> This feels like it should have been mentioned in the article.
With an entire section complaining how many lines of code existing implementations are, looks like they did found a good simple implementation to clone in Rust then deliberately not mention it.
Just like that author, many years ago, I went through the process of understanding the DEFLATE compression standard and producing a short and concise decompressor for gzip+DEFLATE. Here are the resources I published as a result of that exploration:
Put me in mind of one of my early experiments in Rust. It would be interesting to compare a iterator based form that just called .take(need)
I haven't written a lot of Rust, but one thing I did was to write an iterator that took an iterator of bytes as input and provided bits as output. Then used an iterator that gave bytes from a block of memory.

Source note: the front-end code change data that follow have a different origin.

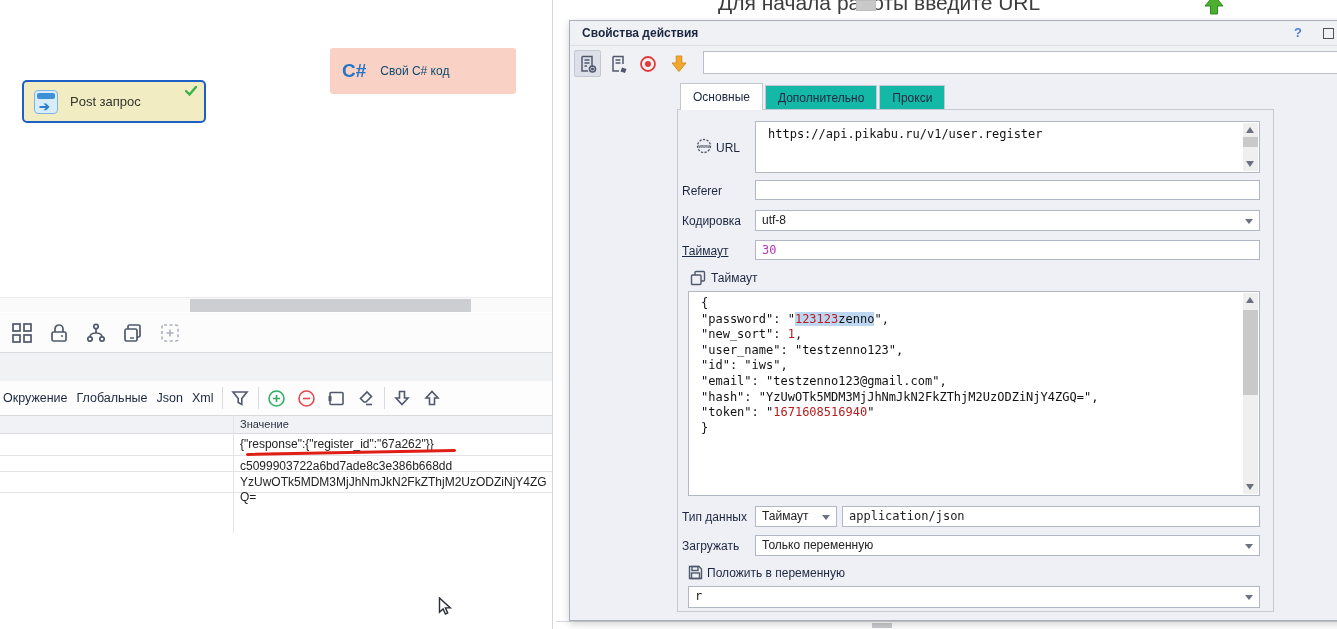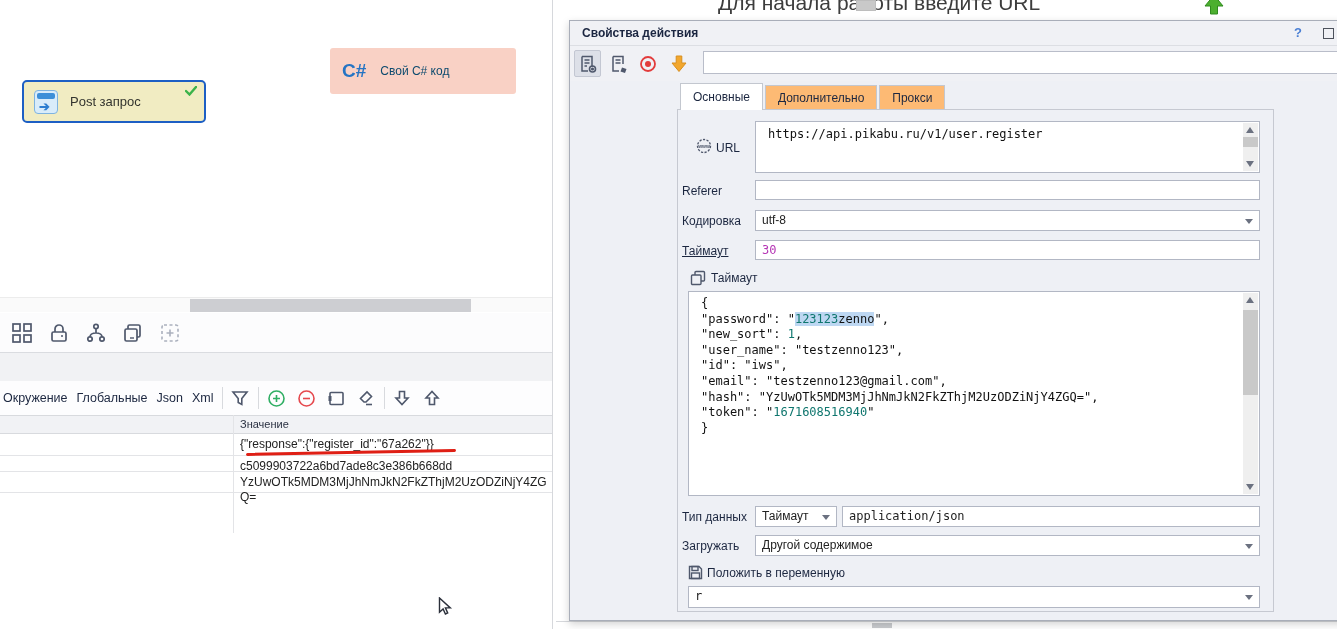"Дополнительно" .dlg-tab { background: #fdba74 -> #14b8a6 }
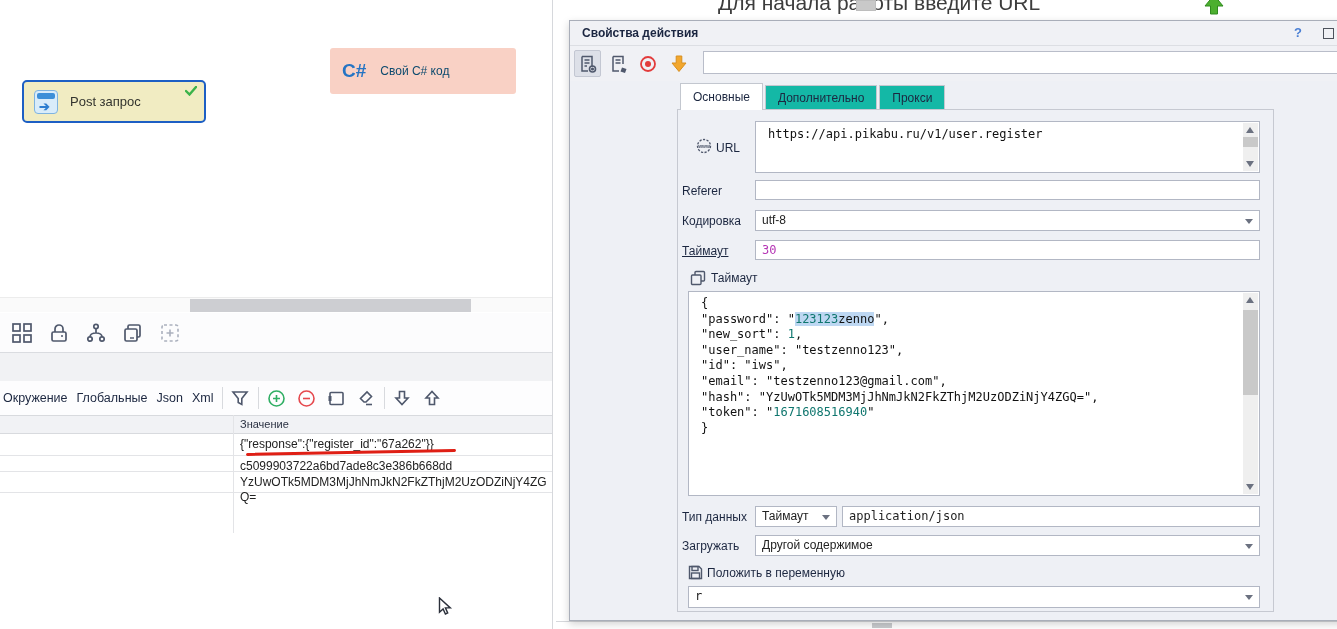"123123" .code .num { color: #0f766e -> #b91c1c }
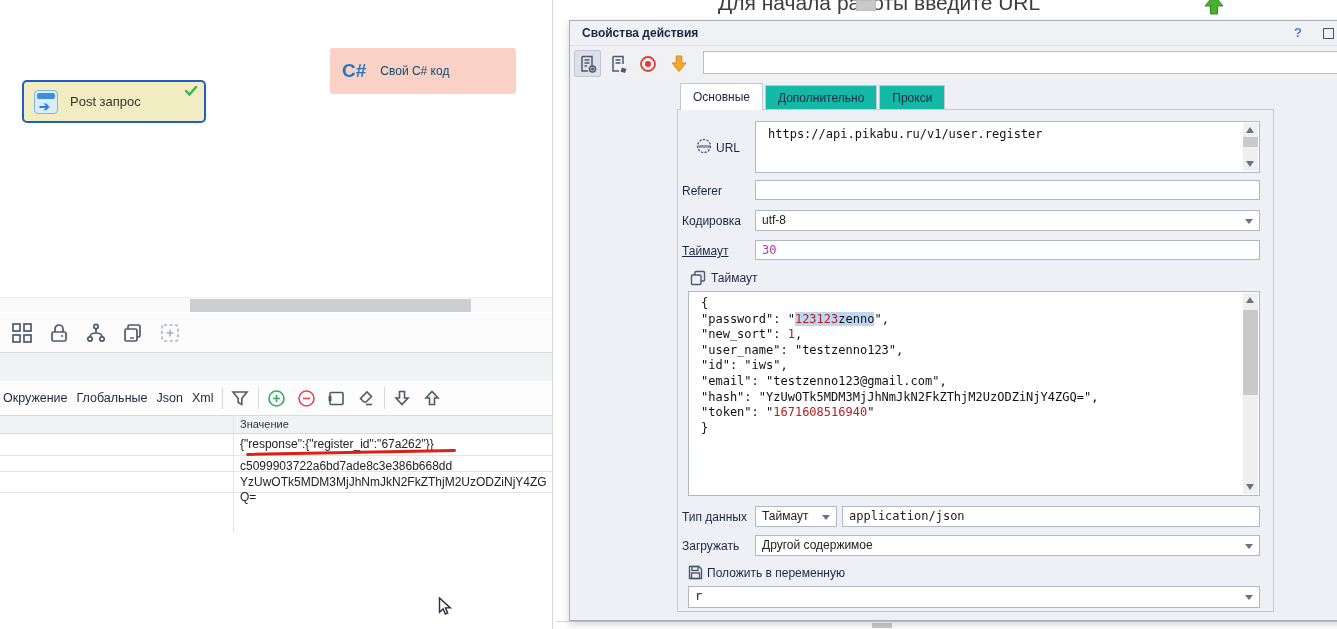"Другой содержимое" span { text: Другой содержимое -> Только переменную }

It was mostly as a test to see how much high level abstraction left an imprint on the compiled code.
The dissasembly showed it pulling in 32 bits at a time and shifting out the bits pretty much the same way I would have written in ASM.
I was quite impressed. Although I tested it was working by counting the bits and someone critizised it for not using popcount, so I guess you can't have everything.
I had a similar experience implementing simd instructions in my emulator, where I needed to break apart a 64-bit value into four eight-bit values, do an operation on each value, then pack it back together. My first implementation did it with all the bit shifts you’d expect, but my second one used two helpers to unpack into an array, map on the array to a second array, and pack the array again. The optimized output was basically the same.
His also omits CRC, which is part of the 25k lines, no --fast/--best/etc, missing some output formats, and so on. I'm sure the 25k includes a lot of bloat, but the comparison is odd. Comparing to your list would make much more sense.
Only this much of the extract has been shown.